Advertencias: Muy sentimental, creo. Bad!Francia y (creo) un Bad!Suecia. Basado en la guerra de los 30 años.

Regalo de cumpleaños para Pully-chan. Porque ambas sabemos que el SIR es Alemania ¡Espero y te guste! Y a los demás, espero y también les guste, ¡disfruten la lectura!


Ein Versprechen

Miró el cielo, mientras que se apretujaba más en su gabardina, tratando de mantener el calor en su cuerpo.

La luna se encontraba en lo más alto de aquel oscuro manto, rodeada de millones de puntos luminosos. Sonrió, y por un momento dejó que su mente recordara aquellos días felices que ahora se le antojaban lejanos. Demasiado.

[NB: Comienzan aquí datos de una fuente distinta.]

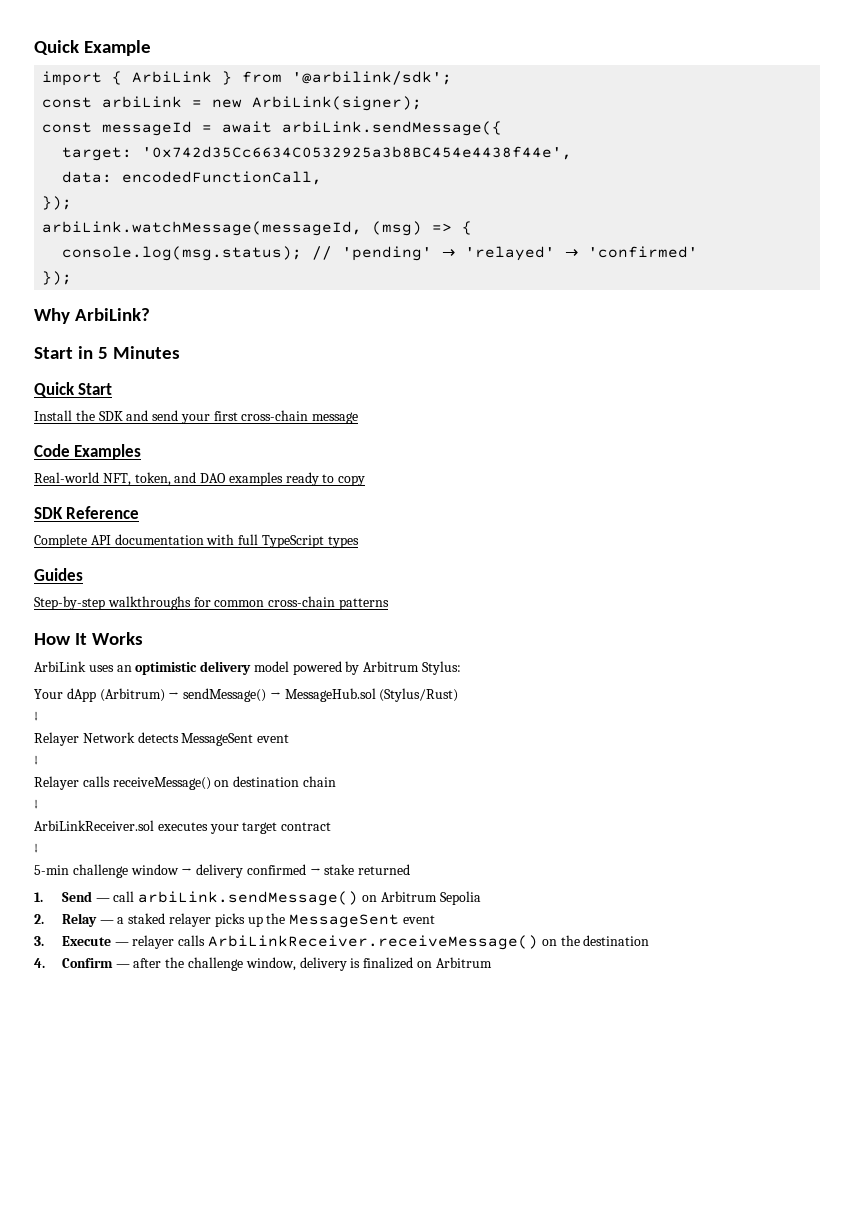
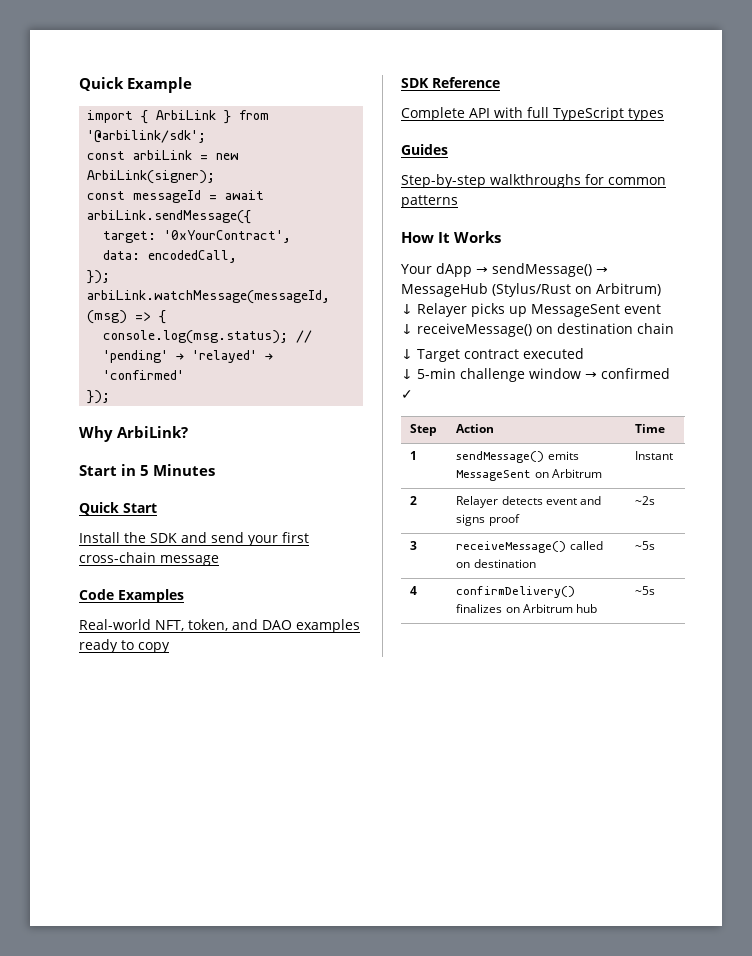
- target: '0x742d35Cc6634C0532925a3b8BC454e4438f44e',
+ target: '0xYourContract',
- data: encodedFunctionCall,
+ data: encodedCall,
- Complete API documentation with full TypeScript types
+ Complete API with full TypeScript types
- Step-by-step walkthroughs for common cross-chain patterns
+ Step-by-step walkthroughs for common patterns
- ArbiLink uses an optimistic delivery model powered by Arbitrum Stylus:
- Your dApp (Arbitrum) → sendMessage() → MessageHub.sol (Stylus/Rust)
- ↓
- Relayer Network detects MessageSent event
- ↓
- Relayer calls receiveMessage() on destination chain
- ↓
- ArbiLinkReceiver.sol executes your target contract
- ↓
- 5-min challenge window → delivery confirmed → stake returned
- 1. Send — call arbiLink.sendMessage() on Arbitrum Sepolia
- 2. Relay — a staked relayer picks up the MessageSent event
- 3. Execute — relayer calls ArbiLinkReceiver.receiveMessage() on the destination
- 4. Confirm — after the challenge window, delivery is finalized on Arbitrum
+ Your dApp → sendMessage() → MessageHub (Stylus/Rust on Arbitrum)
+ ↓ Relayer picks up MessageSent event
+ ↓ receiveMessage() on destination chain
+ ↓ Target contract executed
+ ↓ 5-min challenge window → confirmed ✓
+ Step | Action | Time
+ 1 | sendMessage() emits MessageSent on Arbitrum | Instant
+ 2 | Relayer detects event and signs proof | ~2s
+ 3 | receiveMessage() called on destination | ~5s
+ 4 | confirmDelivery() finalizes on Arbitrum hub | ~5s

Miró ahora a su alrededor, observando el pequeño campamento que había armado con su ejército. Esperaban la señal de España para comenzar el ataque. Esa sería la batalla definitiva; la guerra acabaría y él lograría regresar a casa, sólo para verla una vez más. Sonrió ante ese pensamiento, y sin poder evitarlo, tocó con delicadeza sus labios.

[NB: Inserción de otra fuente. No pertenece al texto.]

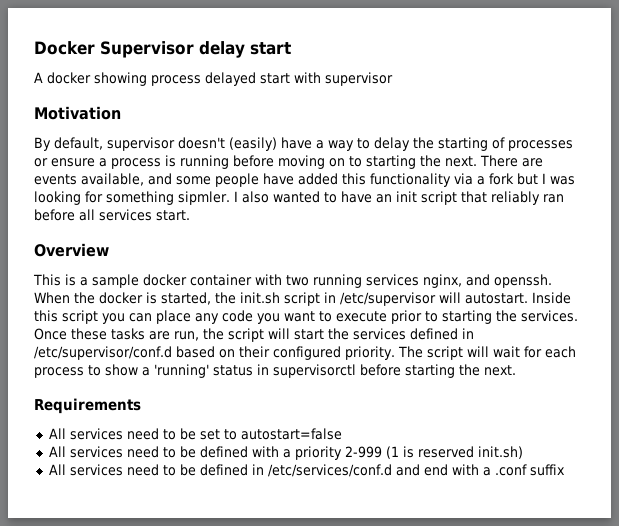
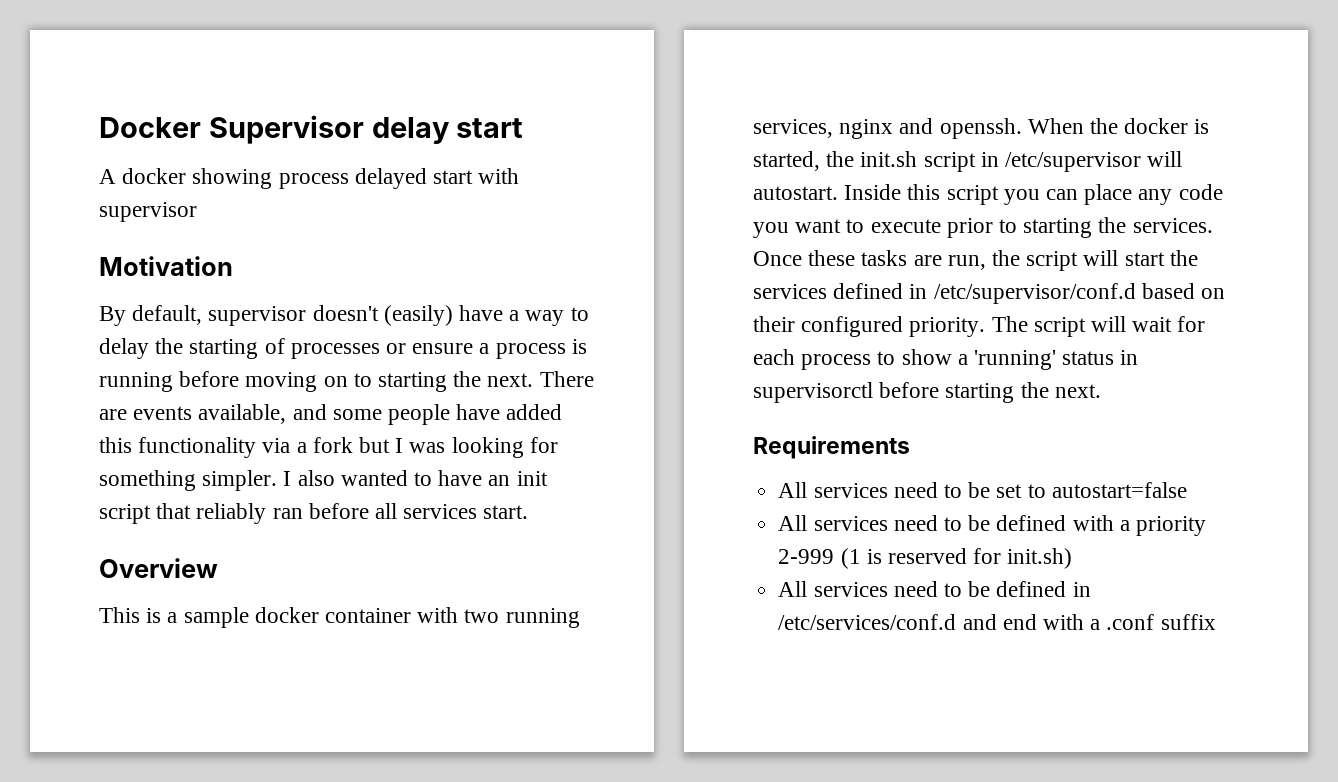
- There are events available, and some people have added this functionality via a fork but I was looking for something sipmler.
+ There are events available, and some people have added this functionality via a fork but I was looking for something simpler.
- This is a sample docker container with two running services nginx, and openssh.
+ This is a sample docker container with two running services, nginx and openssh.
- All services need to be defined with a priority 2-999 (1 is reserved init.sh)
+ All services need to be defined with a priority 2-999 (1 is reserved for init.sh)

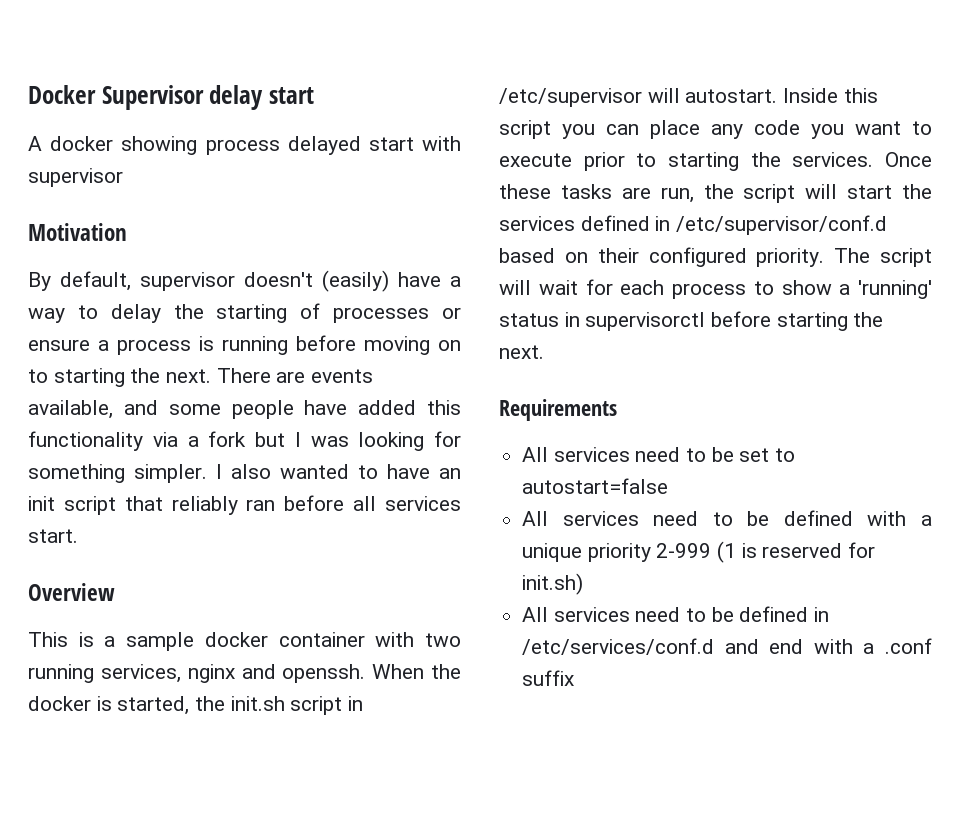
- All services need to be defined with a priority 2-999 (1 is reserved for init.sh)
+ All services need to be defined with a unique priority 2-999 (1 is reserved for init.sh)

Aún sentía la calidez de los labios de la pequeña italiana, y en su mente se repetían una y otra vez las últimas palabras que se dijeron. Se volverían a ver, de eso no habría duda. Mientras tanto, él tendría que ser fuerte y resistir… o al menos aparentarlo.

¿A quién engañaba? Era sólo un niño. Tal vez actualmente uno de los imperios más fuertes de toda Europa, pero aún así seguía siendo un niño. Ya aparentaba tener unos trece años, pero aún así seguía débil por culpa de las rebeliones en su casa. Odiaba las guerras, odiaba matar. Lo único que lo mantenía con fuerzas era aquella pequeña italiana con vestido de sirvienta, a la cual había jurado proteger. Sabía que si perdía esta guerra, Italia sufriría, y él no quería que eso pasara.

Suspiró, y se permitió cerrar los ojos durante un momento. No había dormido en semanas, y su cuerpo le exigía descansar un poco. Se relajó cerca del fuego, para no congelarse, y justo cuando estaba quedándose dormido, ocurrió.

Pasó tan rápido que casi no le dio tiempo para reaccionar. El sonido de un cañonazo le hizo pegar un brinco y mirar a su alrededor. Era una emboscada. Francia y Suecia atacaban junto con sus soldados a todos los que estuviesen a su paso. Sintió como su corazón se detenía por un momento, y con movimientos torpes, buscó a tientas a su fiel espada…


No me gustan las guerras — murmuró Italia, quien se encontraba sentada a su lado, mirando junto a él el atardecer sobre aquella colina.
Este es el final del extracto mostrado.